I can’t tell you the number of times I’ve heard someone tell me, “I don’t floss my teeth, because whenever I do, my gums bleed.”
What they don’t realize is, it’s the lack of flossing that’s causing their gums to bleed. Not the act of flossing itself. And while it’s possible to hurt yourself with just about anything (trust me, I’ve broken my toe too many times to count) you have about a 0.0001% chance of hurting yourself with dental floss.
You wouldn’t easily bleed if you rubbed the floss on your finger, against your arm, or even on your ear. So, there’s no reason why the floss is the reason behind your bleeding gums.
Usually what I do when someone says their gums are bleeding, is compare it to another body part. For example, let’s say you scratch your arm against a branch when you’re outside doing yard work. It’s a pretty decent scratch as it broke the skin, and it may even bleed a little. But you continue to finish your chores and then forget about it. A few days later, you notice that it’s swollen, red, and tender to the touch. What would you do?
Well, you wouldn’t want to ignore it, especially if it started oozing or bleeding. You would know right off the bat that it’s infected. You’d want to clean it thoroughly to prevent it from getting any worse and know to give yourself about a week or two before you can’t see it on your arm.
It’s the same thing when your gums get infected. They swell. They get red. They hurt to touch.
…And they bleed when you floss them.
No matter how fancy or expensive your toothbrush is, it doesn’t physically reach between your teeth or under the edges of your gums. Only floss does. Unless you’re physically rubbing the floss in every single one of those spaces, the plaque is going to hang out, tip off your immune system, and even calcify into tartar. And once you have tartar, neither brushing nor flossing is going to remove it.
When you use floss regularly, it prevents plaque from infecting your gums or calcifying into germ-harboring buildup across your mouth. Even though you can’t see it, it doesn’t mean it isn’t there. It’s probably just between your teeth and under the edges of your gums.
Now I’m just going to go ahead and say it. Yes, there is a fraction of a chance that you could cut your gums with floss. Usually, this happens when you pull/jerk/yank the floss straight down into that little pointed piece of gum tissue between your teeth (your papilla.) To prevent that from happening, make sure you wrap your floss in a C-shape against the side of your tooth, rub it up and down against the tooth as well as under the gums, then lift it over the papilla before you repeat the process on the neighboring tooth.
Floss picks are convenient. But not all of them work for everybody. Traditional string floss is easier to manipulate and wrap around your teeth. Whereas a rigid floss pick usually keeps a straight shape, making it harder to conform to the curved side of your tooth or slide under the gums. YES…some floss picks are a bit easier to manage. There are even some specifically shaped differently for this reason.
Typical floss picks are great for kids, flossing your front teeth after a business lunch, or while you’re on the go. But you might not want to rely on them for cleaning between your back teeth every single day. Then again, if that’s all you want to use it’s definitely better than nothing. When you know you have at-risk areas at the back of your mouth and you’re specifically targeting bleeding gums, it’s probably best to invest in something else for the time being.
Surprise! There is at least one alternative to using string floss. And thank goodness, because I loathe flossing too (there, I said it.) It’s a water flosser. Water flossers spray a firm stream of H20 to flush away plaque along the gumlines, between teeth, around braces, and under fixed restorations like bridges and dental implants. There are even models out there that you can hook up to your shower so that you never need to worry about making a mess of your bathroom.

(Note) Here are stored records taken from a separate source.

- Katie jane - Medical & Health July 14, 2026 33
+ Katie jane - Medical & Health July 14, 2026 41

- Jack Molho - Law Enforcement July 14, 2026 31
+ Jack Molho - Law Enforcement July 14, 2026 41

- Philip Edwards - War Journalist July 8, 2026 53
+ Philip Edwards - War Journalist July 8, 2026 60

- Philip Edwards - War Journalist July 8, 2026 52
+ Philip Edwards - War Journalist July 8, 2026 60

Water flossing might even be better than traditional flossing for people who have a history of gum disease, lots of restorative work, or are in braces. It’s simply easier to use in hard-to-reach spaces and can get in there further when you need it to.

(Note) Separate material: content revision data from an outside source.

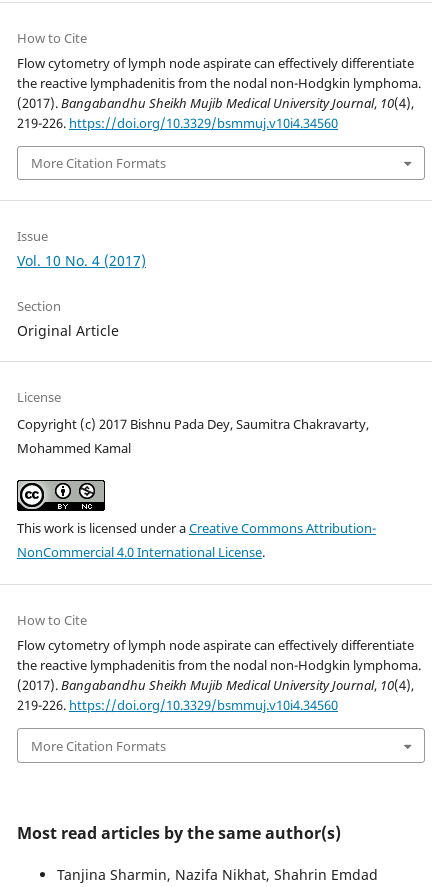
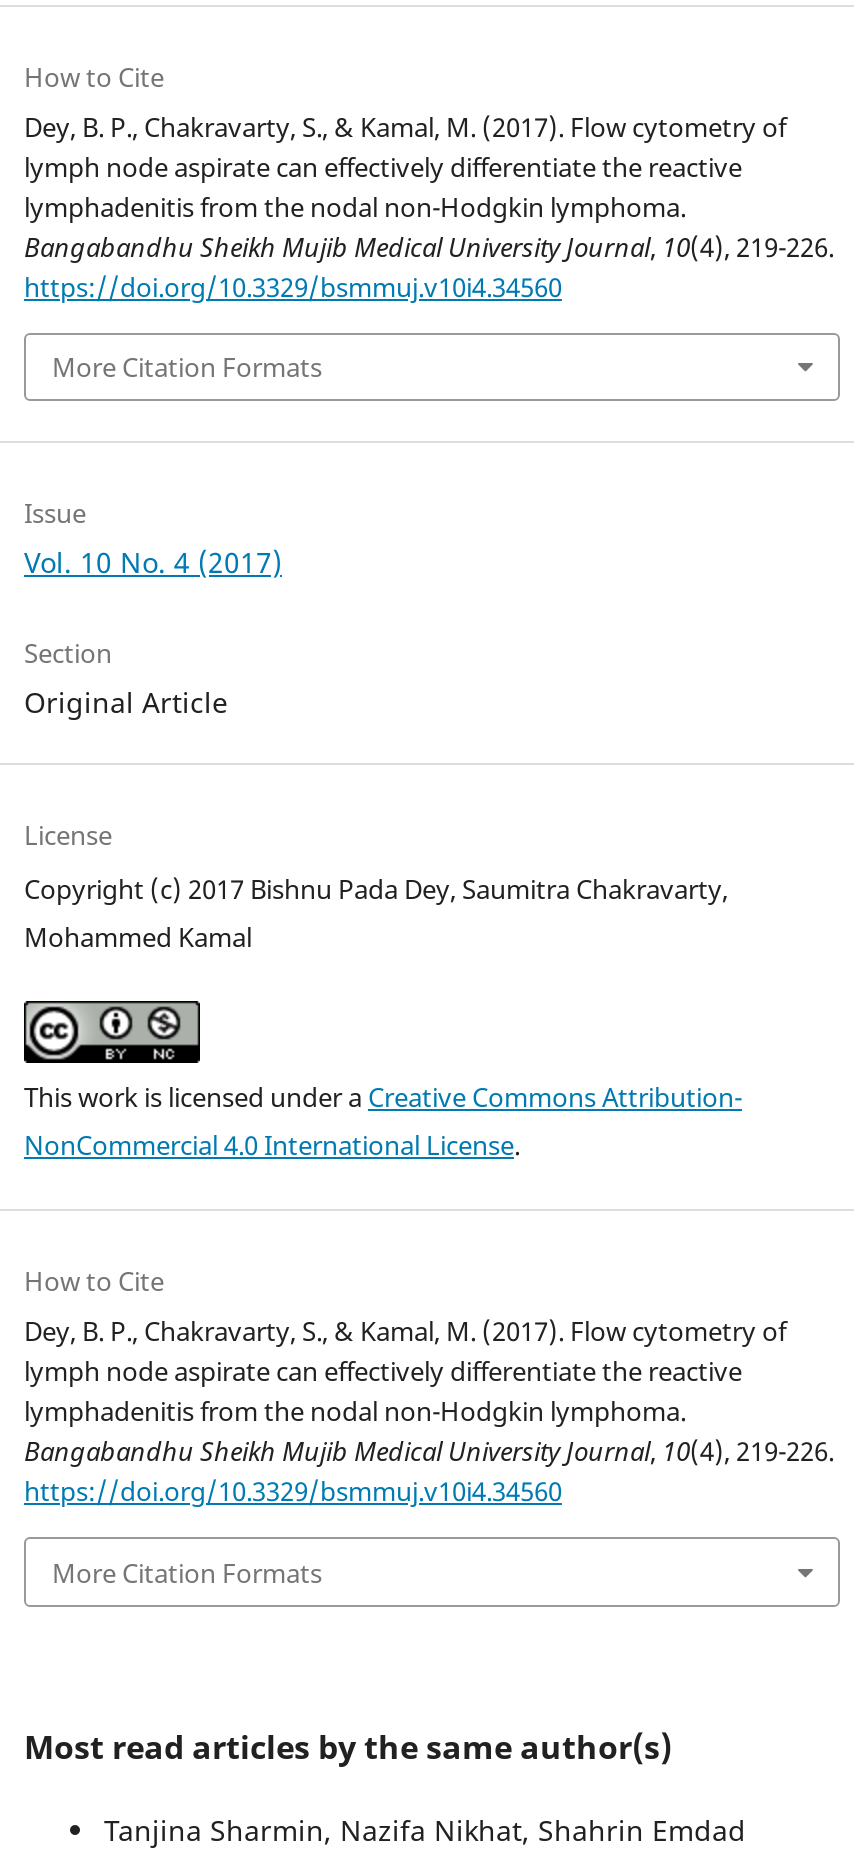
- Flow cytometry of lymph node aspirate can effectively differentiate
- the reactive lymphadenitis from the nodal non-Hodgkin lymphoma.
- (2017). Bangabandhu Sheikh Mujib Medical University Journal, 10(4),
- 219-226. https://doi.org/10.3329/bsmmuj.v10i4.34560
+ Dey, B. P., Chakravarty, S., & Kamal, M. (2017). Flow cytometry of
+ lymph node aspirate can effectively differentiate the reactive
+ lymphadenitis from the nodal non-Hodgkin lymphoma.
+ Bangabandhu Sheikh Mujib Medical University Journal, 10(4), 219-226.
+ https://doi.org/10.3329/bsmmuj.v10i4.34560

- Flow cytometry of lymph node aspirate can effectively differentiate
- the reactive lymphadenitis from the nodal non-Hodgkin lymphoma.
- (2017).Bangabandhu Sheikh Mujib Medical University Journal, 10(4),
- 219-226. https://doi.org/10.3329/bsmmuj.v10i4.34560
+ Dey, B. P., Chakravarty, S., & Kamal, M. (2017). Flow cytometry of
+ lymph node aspirate can effectively differentiate the reactive
+ lymphadenitis from the nodal non-Hodgkin lymphoma.
+ Bangabandhu Sheikh Mujib Medical University Journal, 10(4), 219-226.
+ https://doi.org/10.3329/bsmmuj.v10i4.34560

Typically, daily flossing and brushing properly should reverse gingivitis in 10-14 days. Don’t expect an overnight miracle. But if you find that you’ve flossed every day for a solid two weeks and your gums are still bleeding profusely, there’s a bigger problem going on. Remember how I mentioned tartar buildup under your gum tissues? You probably have some. And when that’s the case, the tartar is also telling your gums and bone to start detaching from your tooth roots.
In other words, you probably have periodontal disease.

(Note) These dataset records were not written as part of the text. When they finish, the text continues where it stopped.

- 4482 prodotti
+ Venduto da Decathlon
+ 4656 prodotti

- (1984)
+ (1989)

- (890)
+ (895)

Gum disease requires the help of your dentist and hygienist to treat it. There’s no way around it. They’ll need to remove the calcified deposits on the roots of your teeth to stop the source of your gum infection. The longer you wait, the more at-risk you are to lose your teeth for good.
If it’s been a while since your last dental checkup, your gums bleed, and your mouth isn’t responding to a re-vamped hygiene routine, make your dental appointment and ask for a periodontal screening.